:: Data records ::

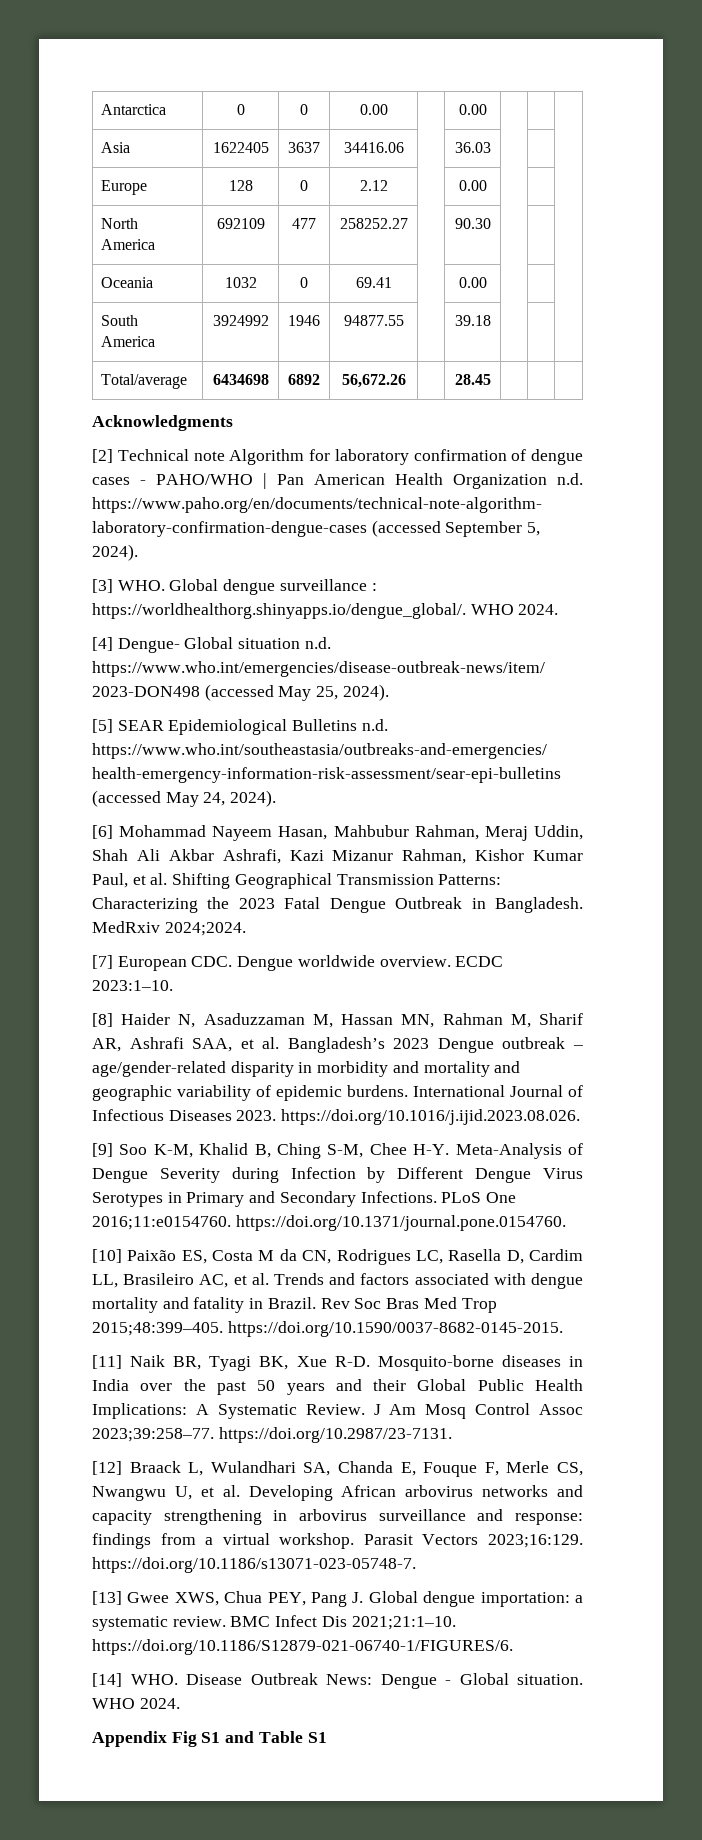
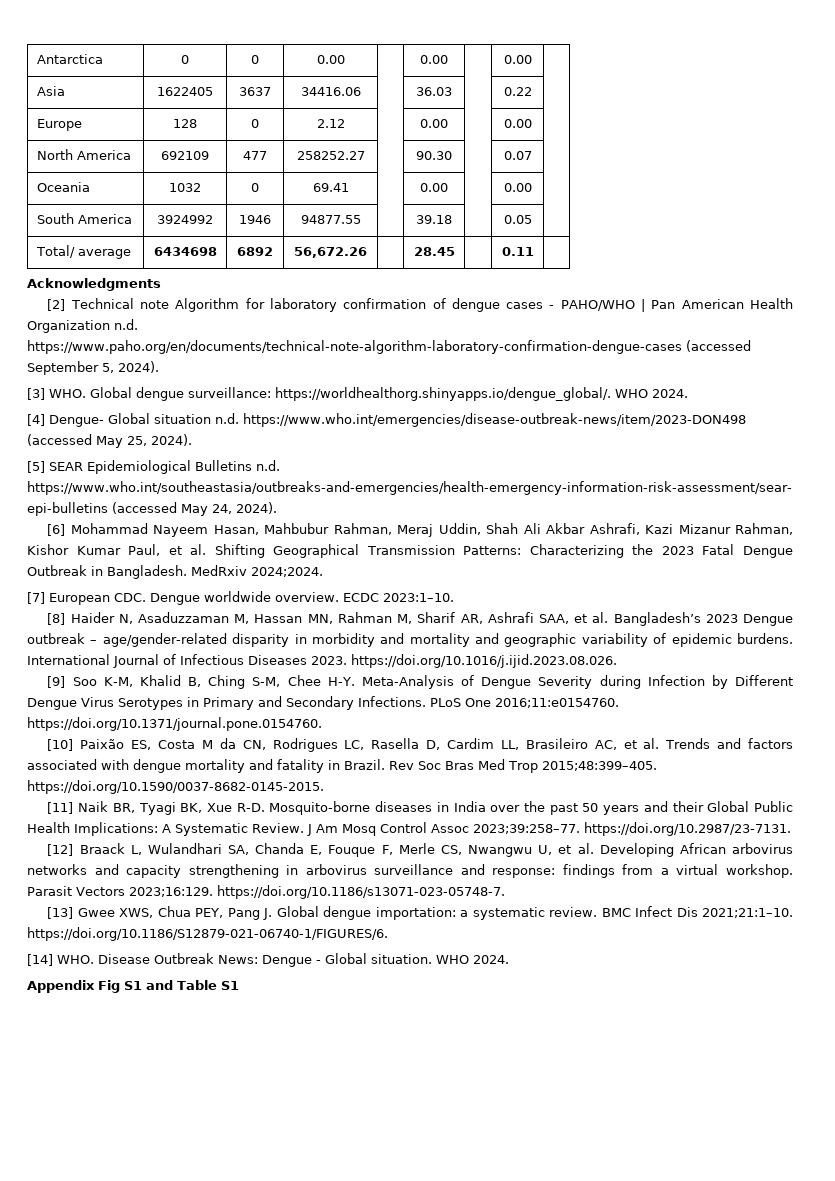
- Antarctica | 0 | 0 | 0.00 | | 0.00 | | |
+ Antarctica | 0 | 0 | 0.00 | | 0.00 | | 0.00 |
- Asia | 1622405 | 3637 | 34416.06 | | 36.03 | | |
+ Asia | 1622405 | 3637 | 34416.06 | | 36.03 | | 0.22 |
- Europe | 128 | 0 | 2.12 | | 0.00 | | |
+ Europe | 128 | 0 | 2.12 | | 0.00 | | 0.00 |
- North America | 692109 | 477 | 258252.27 | | 90.30 | | |
+ North America | 692109 | 477 | 258252.27 | | 90.30 | | 0.07 |
- Oceania | 1032 | 0 | 69.41 | | 0.00 | | |
+ Oceania | 1032 | 0 | 69.41 | | 0.00 | | 0.00 |
- South America | 3924992 | 1946 | 94877.55 | | 39.18 | | |
- Total/average | 6434698 | 6892 | 56,672.26 | | 28.45 | | |
+ South America | 3924992 | 1946 | 94877.55 | | 39.18 | | 0.05 |
+ Total/ average | 6434698 | 6892 | 56,672.26 | | 28.45 | | 0.11 |
- [3] WHO. Global dengue surveillance : https://worldhealthorg.shinyapps.io/dengue_global/. WHO 2024.
+ [3] WHO. Global dengue surveillance: https://worldhealthorg.shinyapps.io/dengue_global/. WHO 2024.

:::

Exercise objective
Full copy, no pictures: write out each line of the data exactly as it stands.

The completed task
- Antarctica | 0 | 0 | 0.00 | | 0.00 | | |
+ Antarctica | 0 | 0 | 0.00 | | 0.00 | | 0.00 |
- Asia | 1622405 | 3637 | 34416.06 | | 36.03 | | |
+ Asia | 1622405 | 3637 | 34416.06 | | 36.03 | | 0.22 |
- Europe | 128 | 0 | 2.12 | | 0.00 | | |
+ Europe | 128 | 0 | 2.12 | | 0.00 | | 0.00 |
- North America | 692109 | 477 | 258252.27 | | 90.30 | | |
+ North America | 692109 | 477 | 258252.27 | | 90.30 | | 0.07 |
- Oceania | 1032 | 0 | 69.41 | | 0.00 | | |
+ Oceania | 1032 | 0 | 69.41 | | 0.00 | | 0.00 |
- South America | 3924992 | 1946 | 94877.55 | | 39.18 | | |
- Total/average | 6434698 | 6892 | 56,672.26 | | 28.45 | | |
+ South America | 3924992 | 1946 | 94877.55 | | 39.18 | | 0.05 |
+ Total/ average | 6434698 | 6892 | 56,672.26 | | 28.45 | | 0.11 |
- [3] WHO. Global dengue surveillance : https://worldhealthorg.shinyapps.io/dengue_global/. WHO 2024.
+ [3] WHO. Global dengue surveillance: https://worldhealthorg.shinyapps.io/dengue_global/. WHO 2024.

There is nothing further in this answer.